:: MATERIAL PROVIDED ::
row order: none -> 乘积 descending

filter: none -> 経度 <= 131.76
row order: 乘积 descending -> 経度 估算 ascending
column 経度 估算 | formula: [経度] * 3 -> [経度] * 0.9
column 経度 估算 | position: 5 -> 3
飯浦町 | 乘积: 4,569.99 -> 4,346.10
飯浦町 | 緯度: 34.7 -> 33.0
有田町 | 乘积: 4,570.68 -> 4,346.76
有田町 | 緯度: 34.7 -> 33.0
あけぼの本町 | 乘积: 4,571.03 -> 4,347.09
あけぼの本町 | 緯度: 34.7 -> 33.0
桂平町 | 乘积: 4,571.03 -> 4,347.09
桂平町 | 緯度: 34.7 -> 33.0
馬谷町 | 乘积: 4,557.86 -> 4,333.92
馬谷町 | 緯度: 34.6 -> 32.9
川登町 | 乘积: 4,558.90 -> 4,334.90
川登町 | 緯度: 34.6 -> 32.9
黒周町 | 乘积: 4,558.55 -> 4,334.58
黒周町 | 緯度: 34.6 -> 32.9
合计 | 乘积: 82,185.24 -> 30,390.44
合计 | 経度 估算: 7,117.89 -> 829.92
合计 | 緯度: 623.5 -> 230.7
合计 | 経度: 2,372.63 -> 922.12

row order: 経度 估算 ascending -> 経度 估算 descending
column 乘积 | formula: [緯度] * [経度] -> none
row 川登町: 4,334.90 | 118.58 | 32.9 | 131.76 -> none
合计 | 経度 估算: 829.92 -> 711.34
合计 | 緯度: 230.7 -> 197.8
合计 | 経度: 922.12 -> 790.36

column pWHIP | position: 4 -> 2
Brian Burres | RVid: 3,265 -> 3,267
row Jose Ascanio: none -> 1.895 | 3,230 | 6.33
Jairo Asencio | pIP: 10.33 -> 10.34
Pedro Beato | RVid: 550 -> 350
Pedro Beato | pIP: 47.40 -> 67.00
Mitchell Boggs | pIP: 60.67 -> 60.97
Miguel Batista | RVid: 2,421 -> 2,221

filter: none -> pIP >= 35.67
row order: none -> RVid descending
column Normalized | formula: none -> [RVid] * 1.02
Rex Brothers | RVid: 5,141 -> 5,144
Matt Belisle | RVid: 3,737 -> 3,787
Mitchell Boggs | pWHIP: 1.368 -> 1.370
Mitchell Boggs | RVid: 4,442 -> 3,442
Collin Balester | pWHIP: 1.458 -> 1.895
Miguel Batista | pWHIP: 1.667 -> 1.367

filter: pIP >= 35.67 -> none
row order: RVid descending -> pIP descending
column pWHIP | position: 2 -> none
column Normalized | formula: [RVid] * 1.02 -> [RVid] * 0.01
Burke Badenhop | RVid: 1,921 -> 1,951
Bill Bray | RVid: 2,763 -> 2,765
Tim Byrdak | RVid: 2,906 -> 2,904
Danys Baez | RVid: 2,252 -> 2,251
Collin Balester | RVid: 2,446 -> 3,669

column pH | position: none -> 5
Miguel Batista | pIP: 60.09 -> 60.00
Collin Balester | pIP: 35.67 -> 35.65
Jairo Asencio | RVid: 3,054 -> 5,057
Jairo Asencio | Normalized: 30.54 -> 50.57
:::
• _WORK TO COMPLETE_:
Using the entries above, repeat only the lines from the one containing "Miguel Batista | RVid: 2,421 -> 2,221" through the one containing "Burke Badenhop | RVid: 1,921 -> 1,951", end lines included.

• _REPLY TO THE TASK_:
Miguel Batista | RVid: 2,421 -> 2,221

filter: none -> pIP >= 35.67
row order: none -> RVid descending
column Normalized | formula: none -> [RVid] * 1.02
Rex Brothers | RVid: 5,141 -> 5,144
Matt Belisle | RVid: 3,737 -> 3,787
Mitchell Boggs | pWHIP: 1.368 -> 1.370
Mitchell Boggs | RVid: 4,442 -> 3,442
Collin Balester | pWHIP: 1.458 -> 1.895
Miguel Batista | pWHIP: 1.667 -> 1.367

filter: pIP >= 35.67 -> none
row order: RVid descending -> pIP descending
column pWHIP | position: 2 -> none
column Normalized | formula: [RVid] * 1.02 -> [RVid] * 0.01
Burke Badenhop | RVid: 1,921 -> 1,951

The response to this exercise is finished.